PROBLEM TO SOLVE: Of the lines in the data below, count the ones holding the string "sudo", and answer with that number only.

MATERIAL TO PROCESS:
=== Begin Enclosure ===
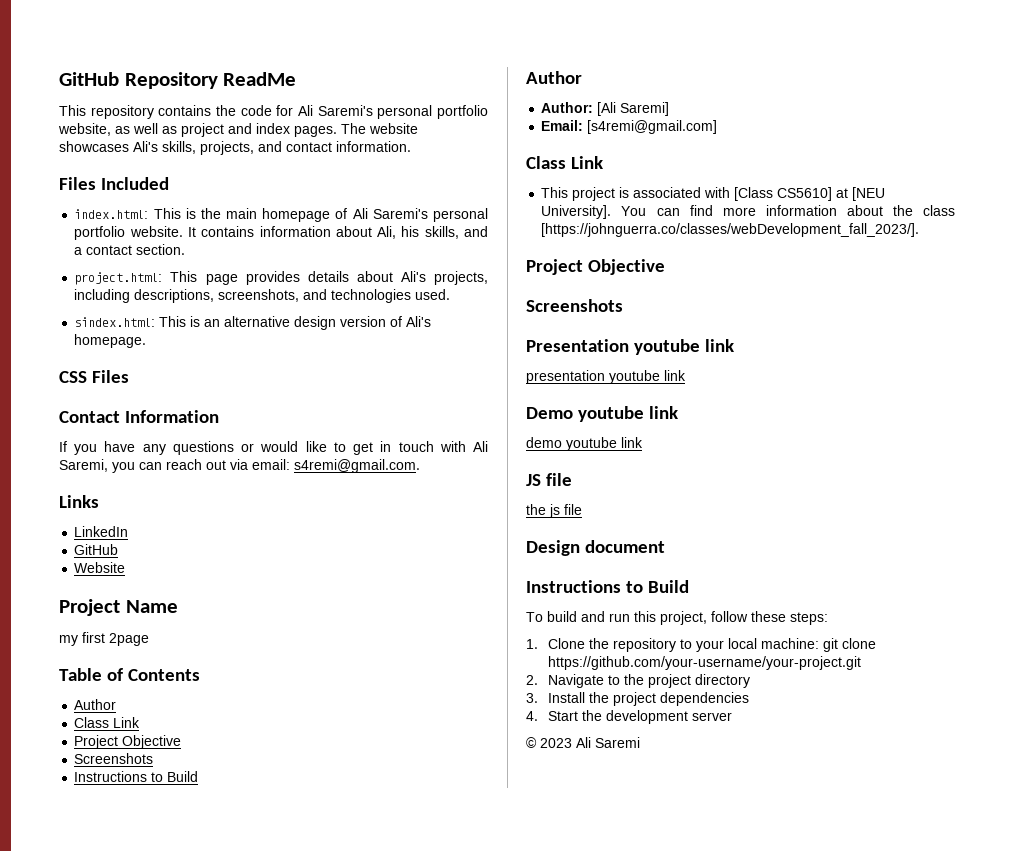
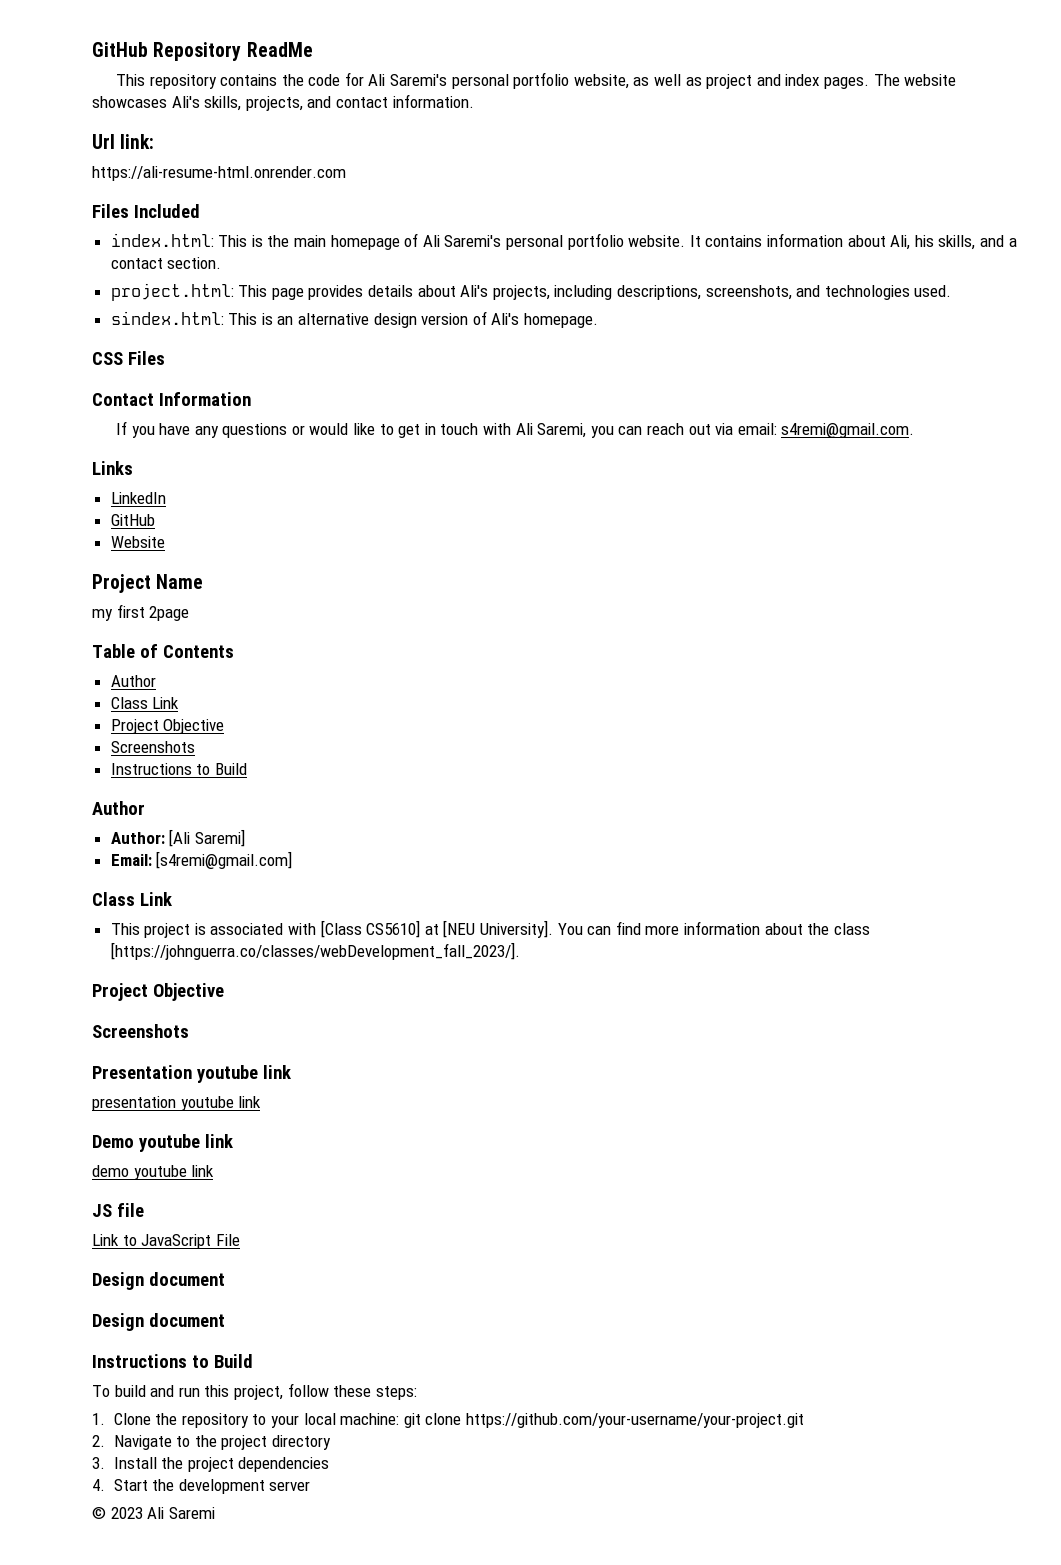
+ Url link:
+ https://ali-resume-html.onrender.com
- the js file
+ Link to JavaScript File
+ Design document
=== End Enclosure ===
=== Begin Enclosure ===
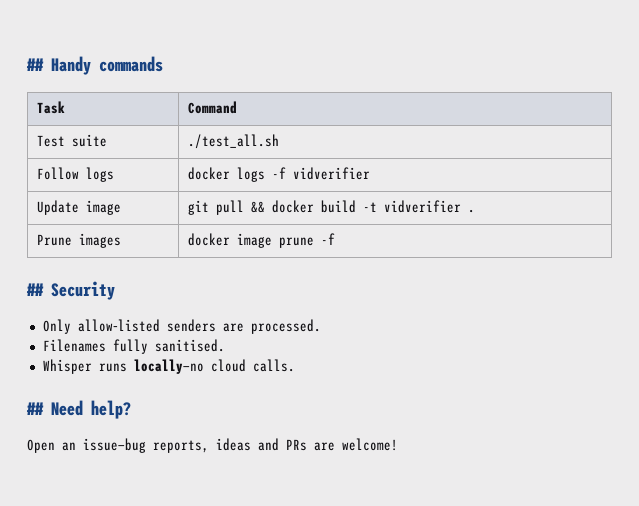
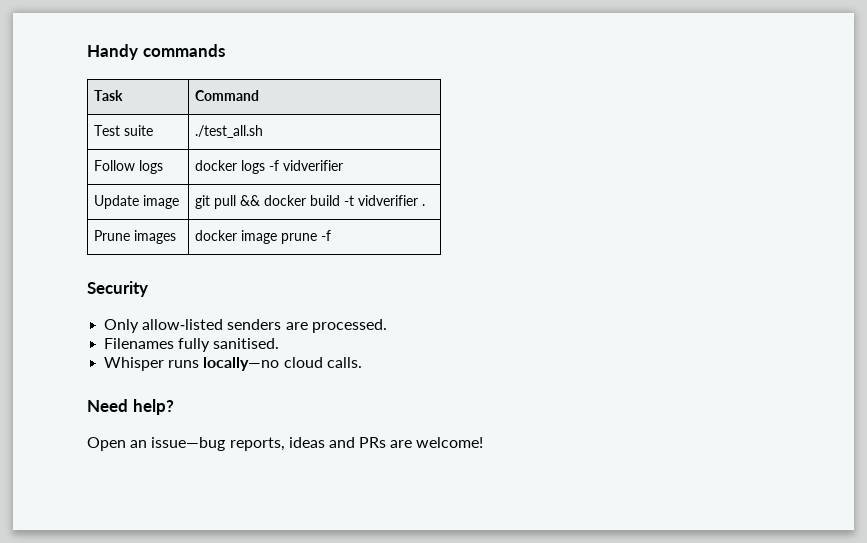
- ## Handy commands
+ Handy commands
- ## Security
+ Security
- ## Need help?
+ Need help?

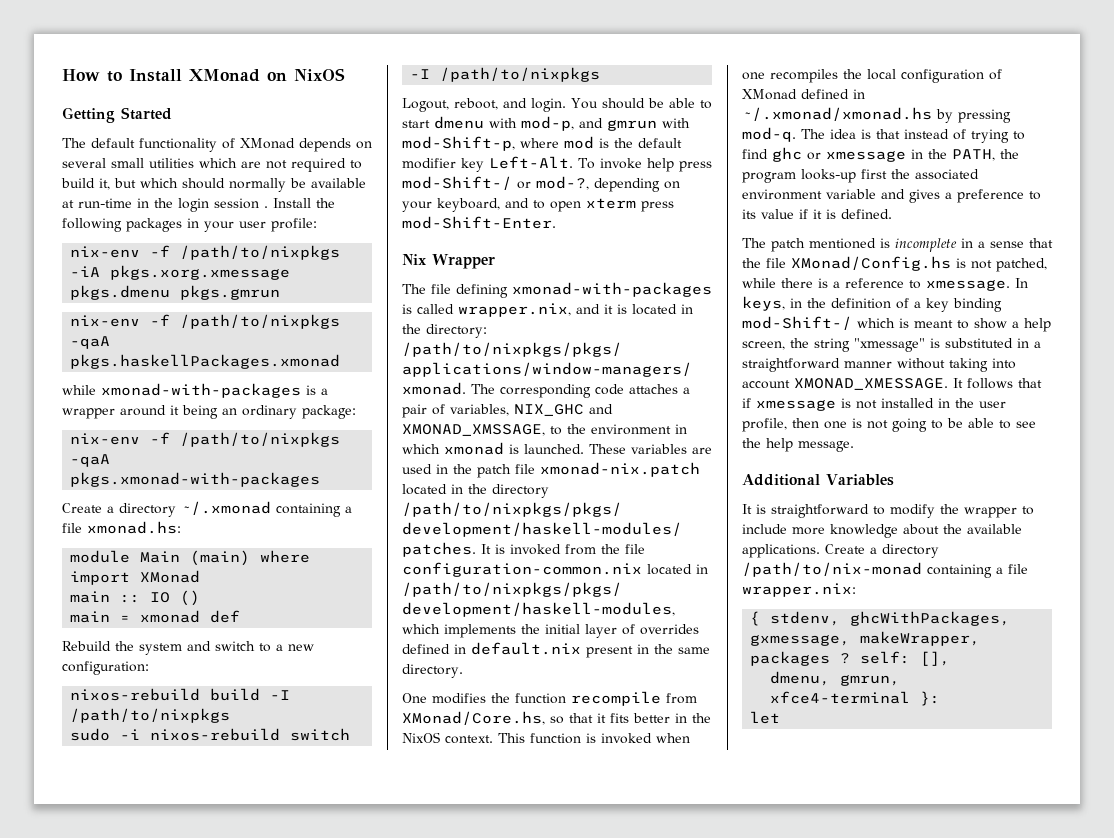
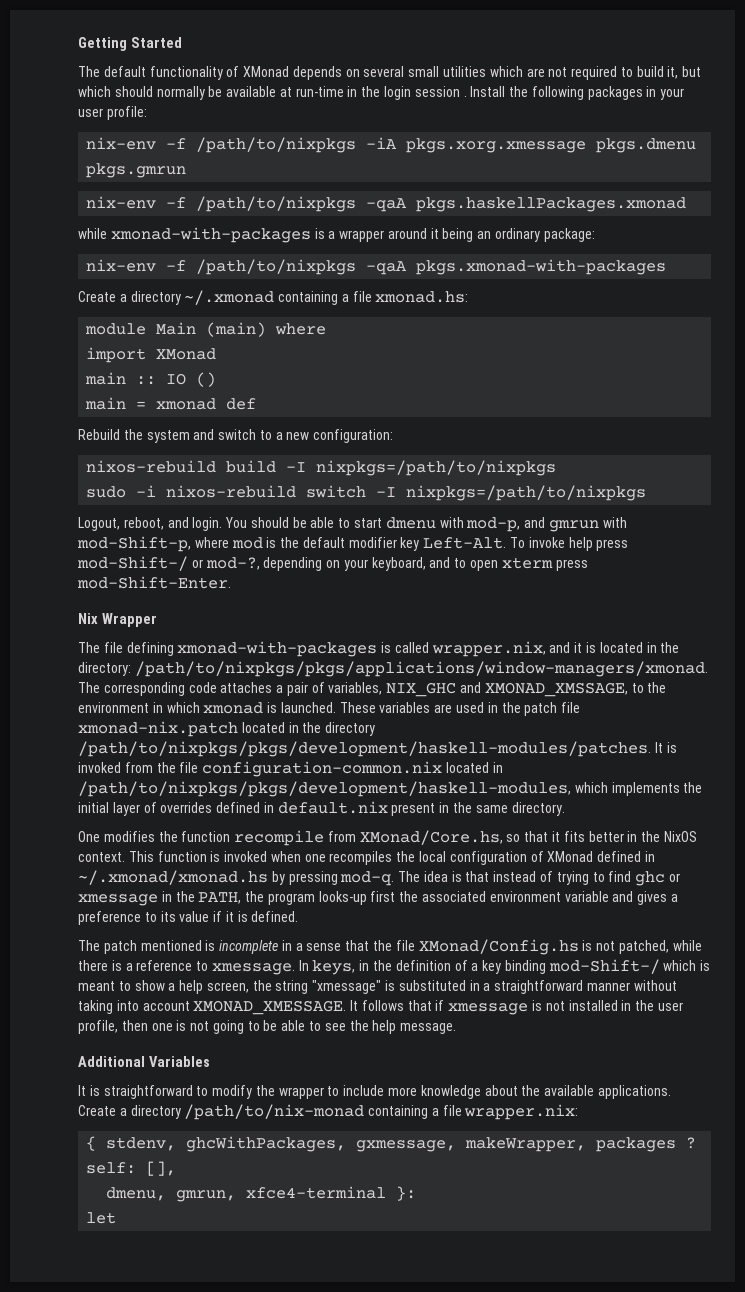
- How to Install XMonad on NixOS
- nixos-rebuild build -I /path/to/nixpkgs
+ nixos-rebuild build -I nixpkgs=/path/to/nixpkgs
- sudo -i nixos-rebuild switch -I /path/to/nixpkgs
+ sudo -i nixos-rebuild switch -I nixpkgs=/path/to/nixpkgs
=== End Enclosure ===
=== Begin Enclosure ===
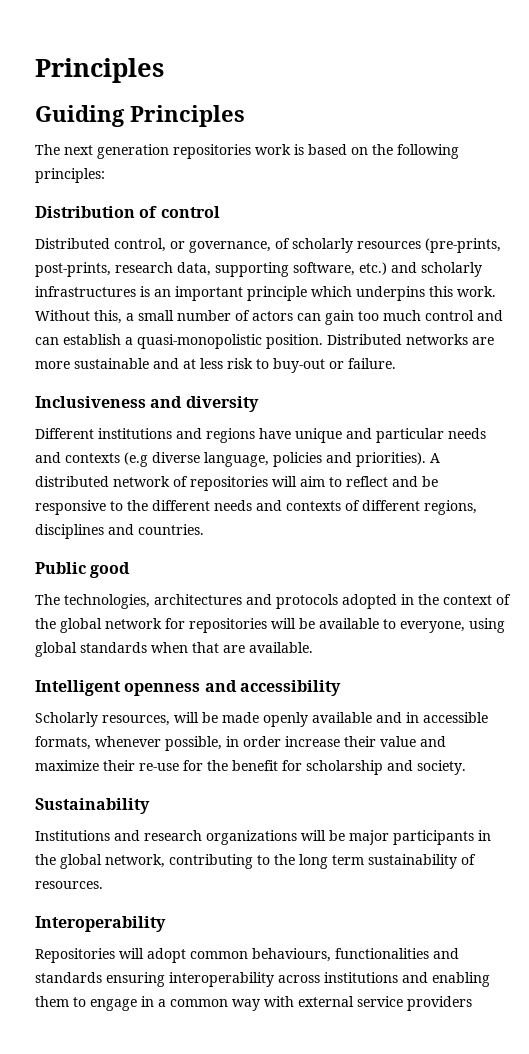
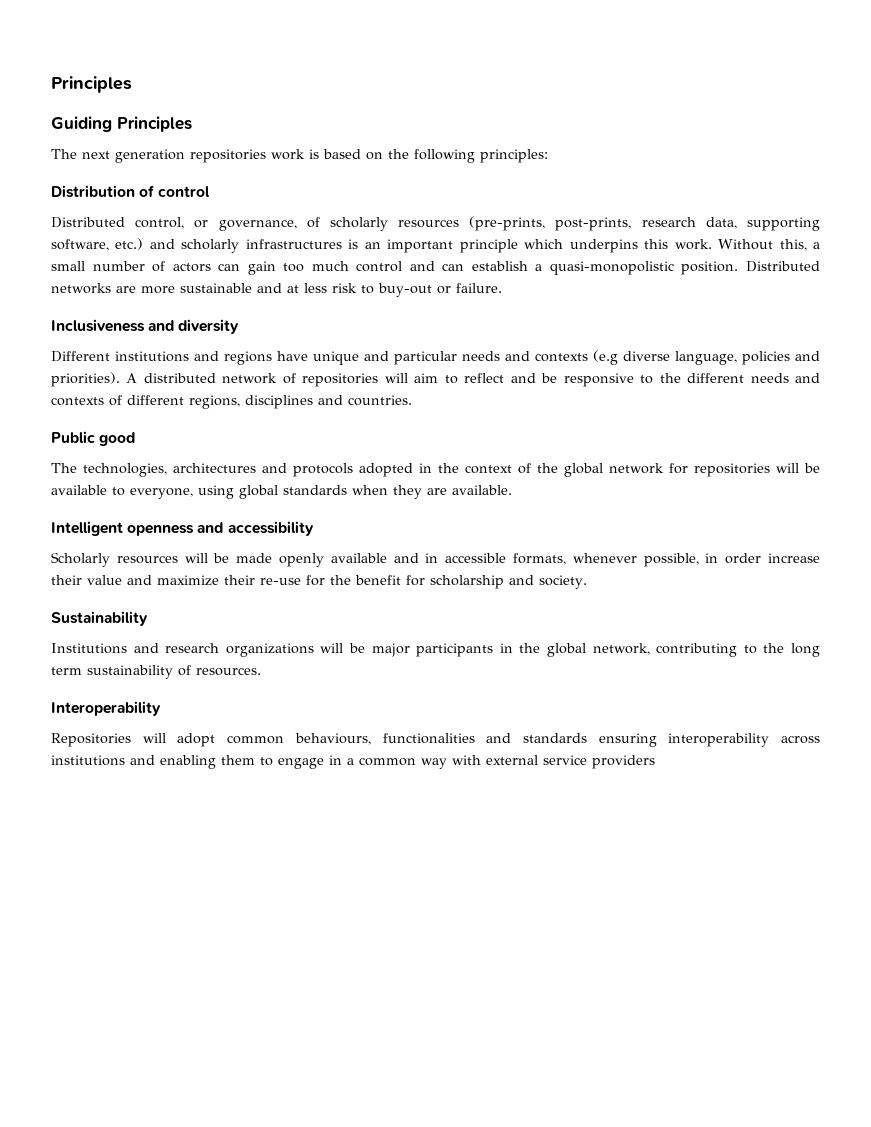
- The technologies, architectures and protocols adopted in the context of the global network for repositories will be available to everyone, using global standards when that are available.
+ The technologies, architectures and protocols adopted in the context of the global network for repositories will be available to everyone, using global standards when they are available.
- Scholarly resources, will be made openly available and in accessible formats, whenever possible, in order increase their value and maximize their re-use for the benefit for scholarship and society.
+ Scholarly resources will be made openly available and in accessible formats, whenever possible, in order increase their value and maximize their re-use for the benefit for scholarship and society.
=== End Enclosure ===
RESPONSE AREA: 2